* _Work required_: Search the records for "RACETRACK". Report every line where it occurs.

——

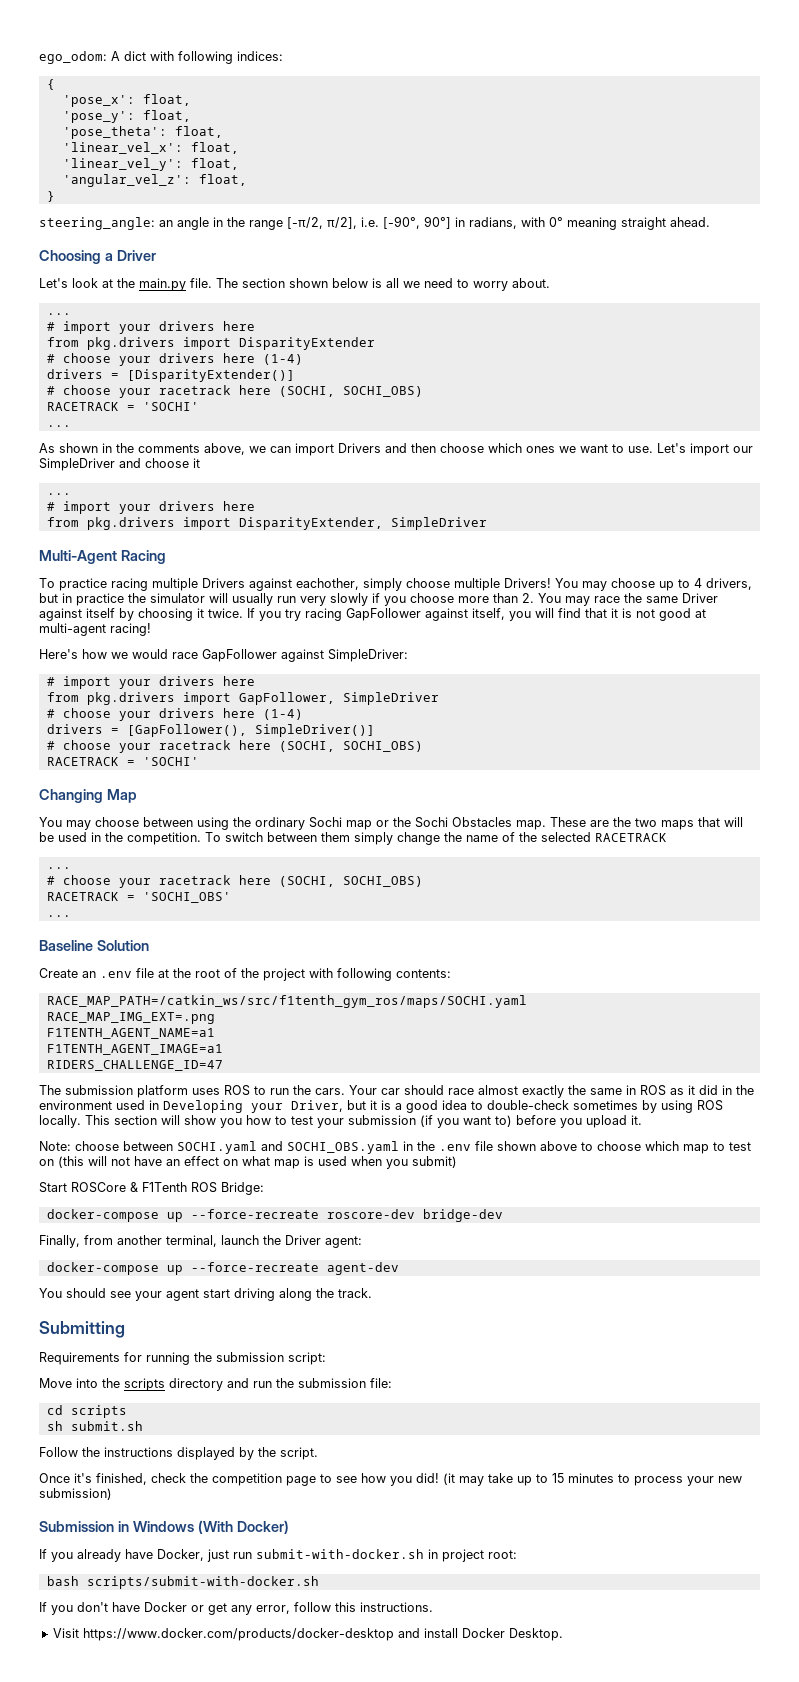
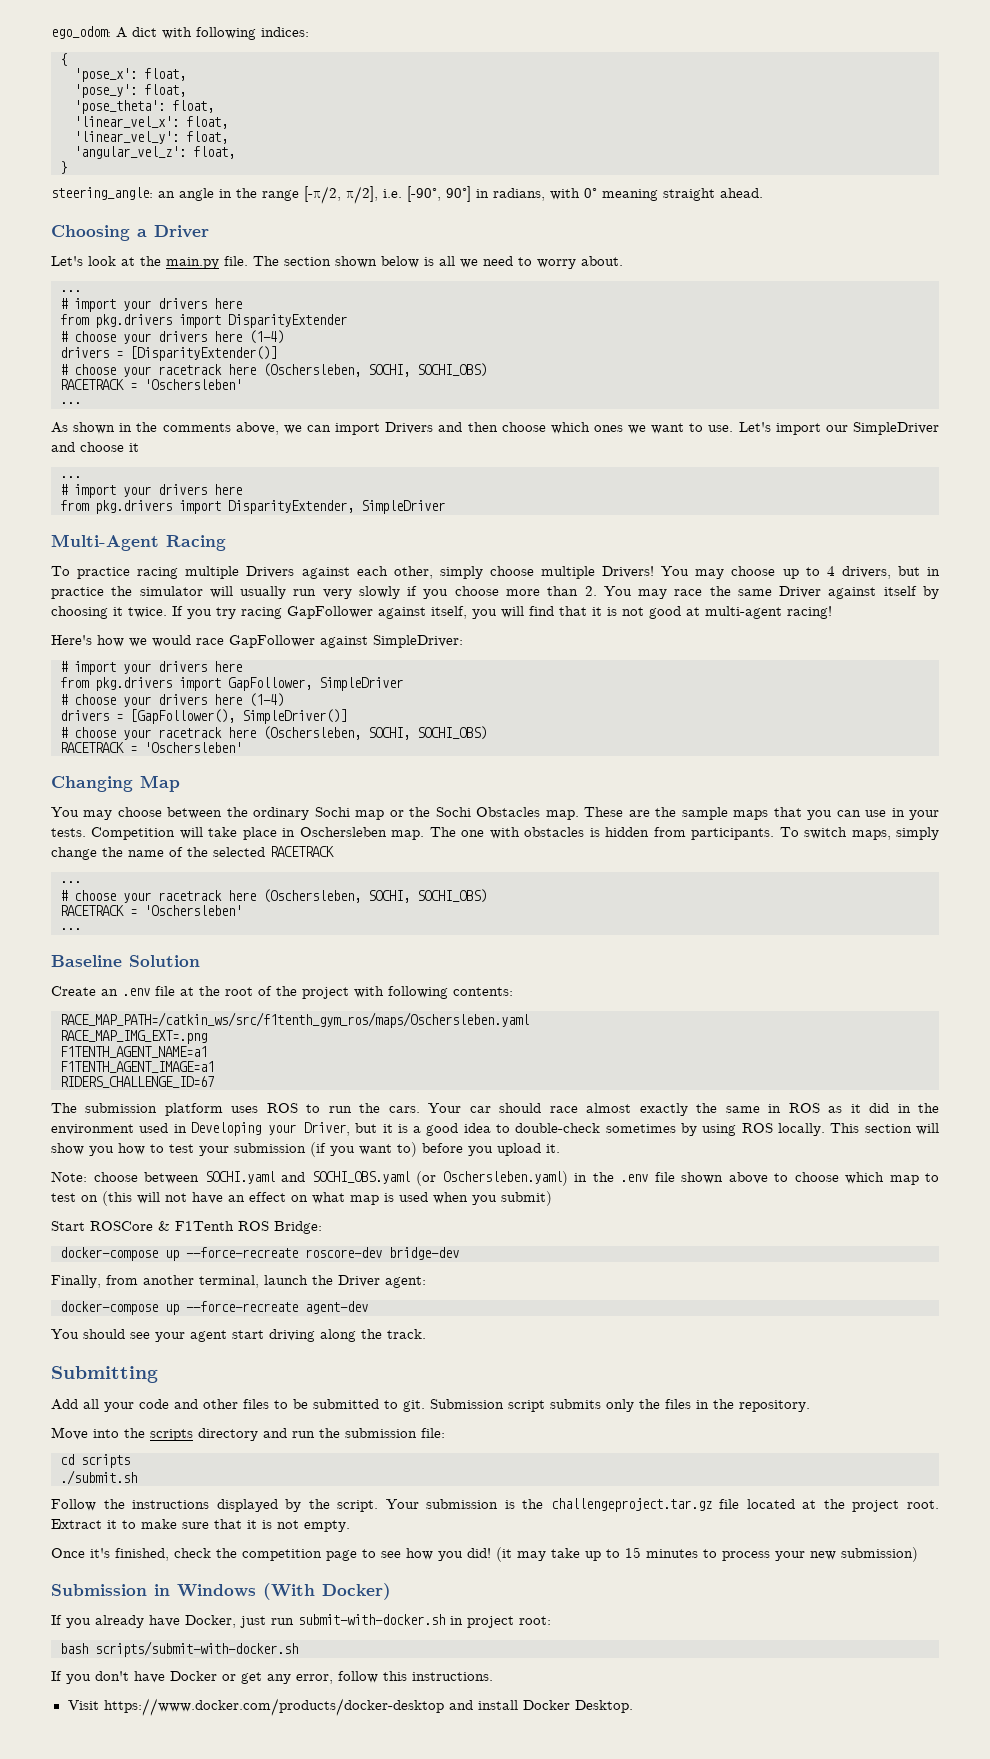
[278,386,423,397] [46,402,199,411] (SOCHI, SOCHI_OBS) // RACETRACK = 'SOCHI' -> [263,363,487,377] [60,379,242,390] (Oschersleben, SOCHI, SOCHI_OBS) // RACETRACK = 'Oschersleben'
[296,578,359,590] eachother, -> [356,566,433,579] each other,
[278,741,423,752] [46,757,199,766] (SOCHI, SOCHI_OBS) // RACETRACK = 'SOCHI' -> [263,726,487,740] [60,742,242,753] (Oschersleben, SOCHI, SOCHI_OBS) // RACETRACK = 'Oschersleben'
[197,817,229,830] using -> (223, 813) none
[635,818,657,827] two -> [681,807,728,820] sample
[724,817,743,827] [39,832,350,845] will be used in the competition. To switch between them -> [807,808,940,820] [51,827,891,840] you can use in your tests. Competition will take place in Oschersleben map. The one with obstacles is hidden from participants. To switch maps,
[278,876,423,887] [46,892,231,903] (SOCHI, SOCHI_OBS) // RACETRACK = 'SOCHI_OBS' -> [263,889,487,903] [60,905,242,916] (Oschersleben, SOCHI, SOCHI_OBS) // RACETRACK = 'Oschersleben'
[46,995,527,1008] RACE_MAP_PATH=/catkin_ws/src/f1tenth_gym_ros/maps/SOCHI.yaml -> [60,1012,529,1028] RACE_MAP_PATH=/catkin_ws/src/f1tenth_gym_ros/maps/Oschersleben.yaml
[46,1060,223,1071] RIDERS_CHALLENGE_ID=47 -> [60,1076,214,1088] RIDERS_CHALLENGE_ID=67
(399, 1147) none -> [416,1171,568,1186] (or Oschersleben.yaml)
[39,1352,326,1365] Requirements for running the submission script: -> [51,1399,810,1412] Add all your code and other files to be submitted to git. Submission script submits only the files in the repository.
[46,1421,143,1431] sh submit.sh -> [60,1470,137,1485] ./submit.sh
(318, 1453) none -> [385,1498,939,1512] [51,1519,350,1532] Your submission is the challengeproject.tar.gz file located at the project root. Extract it to make sure that it is not empty.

——

* _Answer area_:
[278,386,423,397] [46,402,199,411] (SOCHI, SOCHI_OBS) // RACETRACK = 'SOCHI' -> [263,363,487,377] [60,379,242,390] (Oschersleben, SOCHI, SOCHI_OBS) // RACETRACK = 'Oschersleben'
[278,741,423,752] [46,757,199,766] (SOCHI, SOCHI_OBS) // RACETRACK = 'SOCHI' -> [263,726,487,740] [60,742,242,753] (Oschersleben, SOCHI, SOCHI_OBS) // RACETRACK = 'Oschersleben'
[278,876,423,887] [46,892,231,903] (SOCHI, SOCHI_OBS) // RACETRACK = 'SOCHI_OBS' -> [263,889,487,903] [60,905,242,916] (Oschersleben, SOCHI, SOCHI_OBS) // RACETRACK = 'Oschersleben'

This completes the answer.